The common first point of consultation by respondents in this study are; private clinic followed closely by, pharmacy/chemist shop, government hospital and then followed by primary health centre, patent medicine store and traditional/spiritualist. In a study, on health seeking behavior among women in South-Eastern Nigeria it was found that the initial choice of care for malaria was a visit to the patent medicine dealers for most respondents. This was followed by visit to the government hospitals, the BI health centres, traditional medicine healers, private clinics, community health workers and does nothing at home. In this survey, like in the survey in south-eastern Nigeria the private health facilities were the initial choice of treatment for the majority (Uzochukwu and Onwujekwe, 2004).

Patronage of traditional/spiritual healers is much lower than was found in a similar study in Cameroon (Nchinda, 1977). Spiritual cause of diseases is not also reported significantly in this study as reported in other studies, such beliefs is well known to contribute to delay in accessing health care. The Cameroon study was conducted in 1977 as compared with this study conducted 30 years later; this may explain the difference in patronage of traditional healers. Geographical access to health facility was not a problem in the study population as majority (85.6%) could access health facility within 5km to where they live.

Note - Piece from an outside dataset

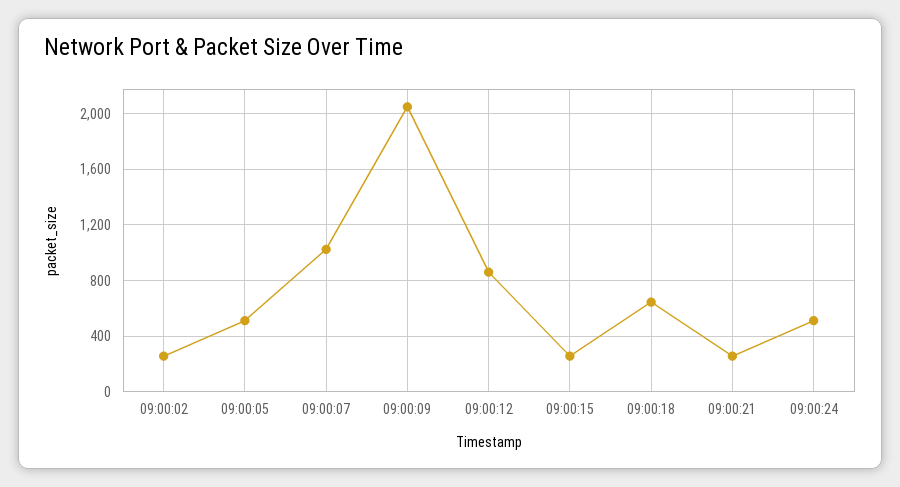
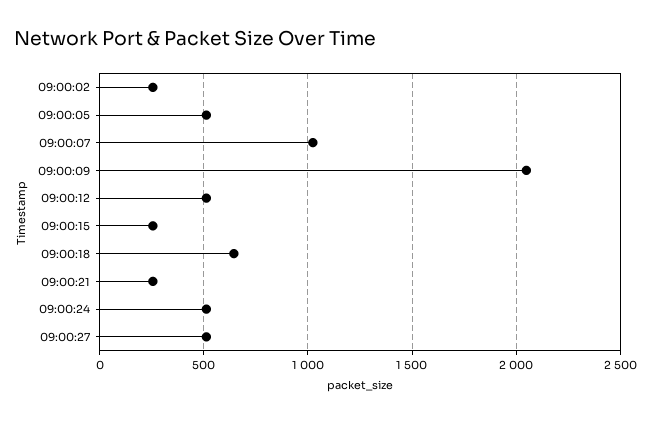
09:00:12: 850 -> 500
09:00:27: none -> 500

Less than 5% of the respondents could afford to spend more than US$21 on drugs for an episode of illness. This shows that affordability of health care is quite low and this can be responsible for delays in seeking treatment as reported in this study. Personal savings was reported to be the major source of funding health care by the respondents. Since, most of the respondents reported they could not afford more than US$21 on drugs for an episode of illness they are likely to also need to borrow money or rely on other people if they have to spend more than this for their healthcare.

A situation where as much as 16.5% of the respondents had to sell properties to pay for cost of health care should be a cause for worry, as most of these property are likely to be disposed at ‘give-away’ prices. Health Insurance Scheme is therefore the most reasonable option for financing health care in this part of the world. The apparently slow place in the implementation of the scheme will continue to deprive a large number of people financial access to good healthcare.

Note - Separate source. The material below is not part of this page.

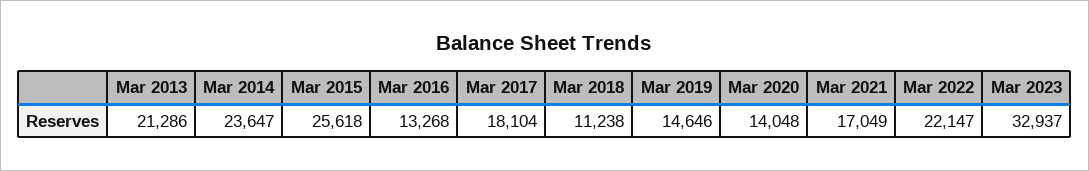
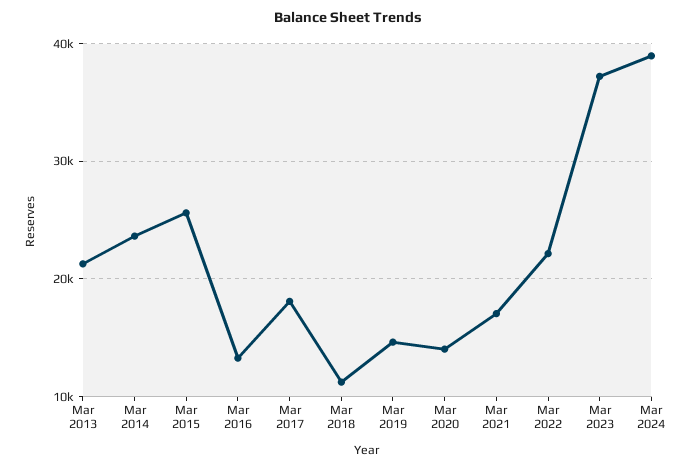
Mar 2023: 32937 -> 37000
Mar 2024: none -> 39000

A study among Nigerians found that there was no relationship between income level and delay in seeking medical care Okolo (1988), some other studies reported that the poor delay in seeking health care. McIntyre et al. (2007) while, Okolo (1988) study found a significant relationship between educational level and delay in seeking consultation, this study did not show significant relationship between educational level and waiting time in seeking health care.

Delay in receiving care for health problems can be costly and dangerous, it is necessary to increase awareness and to health educate people on this problem. Generally more people in the study population patronize private health facilities, people’s confidence in public health facilities need to be improved in Nigeria and the public facilities should be made more accessible to people for improvement in the health status of Nigerians.